Understanding Flat Earthers

REFLECTING UPON SOME STRIKING 2018 SURVEY findings, Skeptics Guide to the Universe host Steven Novella wrote that he was “stunned that there are seemingly average people walking around today with the firm belief that the world is actually flat.” That astonishing fact does indeed cry out for explanation. He wanted to know, “What Drives the Flat-Earthers?”1

That’s an interesting question—and a complicated one. I’ve spent a fair bit of time reviewing the history of Flat Earth claims for Junior Skeptic and various other articles.2 Reviewing the literature is a good first step. If we want to grapple with claims, it helps to know what those claims are and how they have developed over time. However, this may not answer the “Yes, but why?!” question. As one reader challenged me:

I was hoping to see something about why there are people who invest so much in it that they form a Flat Earth Society. … Something else is going on. Finding that something else was what I hoped the writer would do, but he didn’t give me that.

I conceded this point:

Yes. Explaining what people say and asking whether they are correct are the easy tasks; finding out what’s really going on is harder.

Much of my work involves straightforward description and assessment. However, I’m intensely interested in that harder question. I want to understand weird beliefs.
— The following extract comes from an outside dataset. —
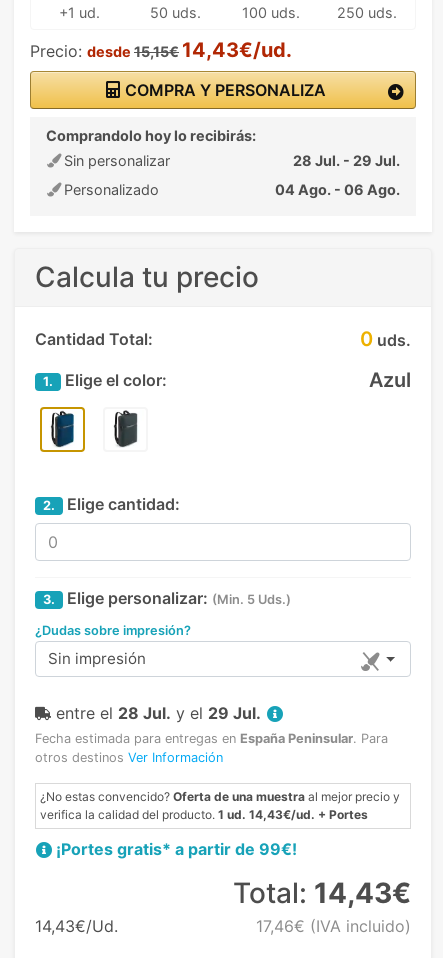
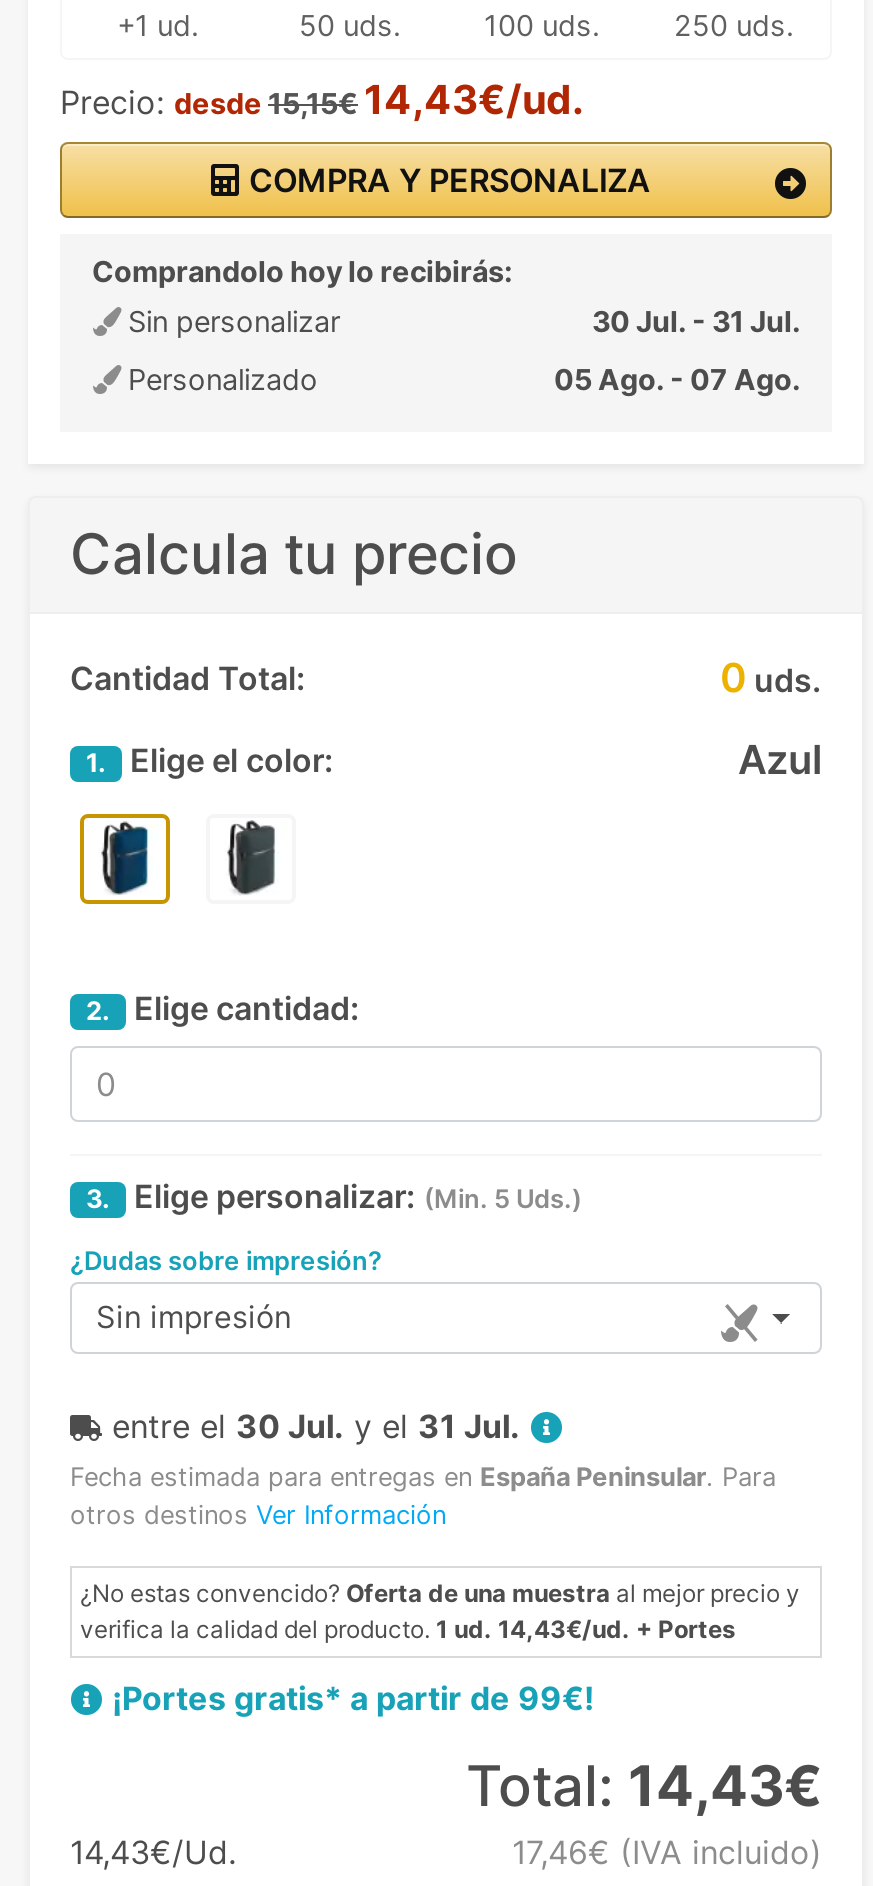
[293,152,400,169] 28 Jul. - 29 Jul. -> [592,303,800,337] 30 Jul. - 31 Jul.
[275,181,400,198] 04 Ago. - 06 Ago. -> [554,361,800,395] 05 Ago. - 07 Ago.
[56,703,261,723] entre el 28 Jul. y el 29 Jul. -> [112,1407,520,1447] entre el 30 Jul. y el 31 Jul.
With that in mind, I’d like to try to expand upon Novella’s preliminary thoughts. I think that digging deeper might help to expose some of the root systems from which paranormal, pseudoscientific, and fringe claims grow.

Who Are These People?

When 8215 U.S. adults were asked “Do you believe that the world is round or flat?” in a February 2018 YouGov survey, only 84 percent of respondents felt certain that the world is round. Five percent had doubts, two percent affirmed a flat Earth, and seven percent weren’t sure.3 (There is reason for some caution about the YouGov survey. Scientific American blog contributors Craig A. Foster and Glenn Branch were unable to reconcile discrepancies between the reported results and data supplied by the pollster.4) This and other surveys support the idea that around one or two percent of Americans and Britons believe in a Flat Earth.5

This suggests that several million Americans believe in a Flat Earth. Tens of millions more are open to the idea or unsure what to believe. It’s been widely reported that YouTube and social media are propelling Flat Earth beliefs to new heights of popularity (or at least visibility). Twentieth century Flat Earth advocates were generally lonely figures who struggled to attract any serious consideration for their ideas. Today, there is a growing, thriving Flat Earth community.
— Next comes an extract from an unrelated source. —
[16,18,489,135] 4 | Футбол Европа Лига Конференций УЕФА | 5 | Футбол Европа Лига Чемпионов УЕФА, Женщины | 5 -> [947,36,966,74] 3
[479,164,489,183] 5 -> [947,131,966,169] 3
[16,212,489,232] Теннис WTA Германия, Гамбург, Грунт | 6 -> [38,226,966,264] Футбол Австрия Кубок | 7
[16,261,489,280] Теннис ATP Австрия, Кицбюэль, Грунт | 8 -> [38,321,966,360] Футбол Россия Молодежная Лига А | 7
These Flat Earthers comprise a broad cross-section of people, “all of them unfailingly earnest and lovely” in the experience of The New Yorker’s Alan Burdick.6 I recommend the 2018 documentary Behind the Curve to humanize this oddly familiar community. The film reveals Flat Earthers as generally bright, funny, nerdy, morally motivated folks who rather resemble skeptics. Their shared convictions provide many of the same rewards that skeptics find together, such community, fellowship, common interests, and intellectual engagement. Flat Earthers often describe their community as finding a family or a home—a place to belong. And, like the skeptics, they enjoy the powerful emotional rewards of joining together to pursue moral goals (such as truthseeking).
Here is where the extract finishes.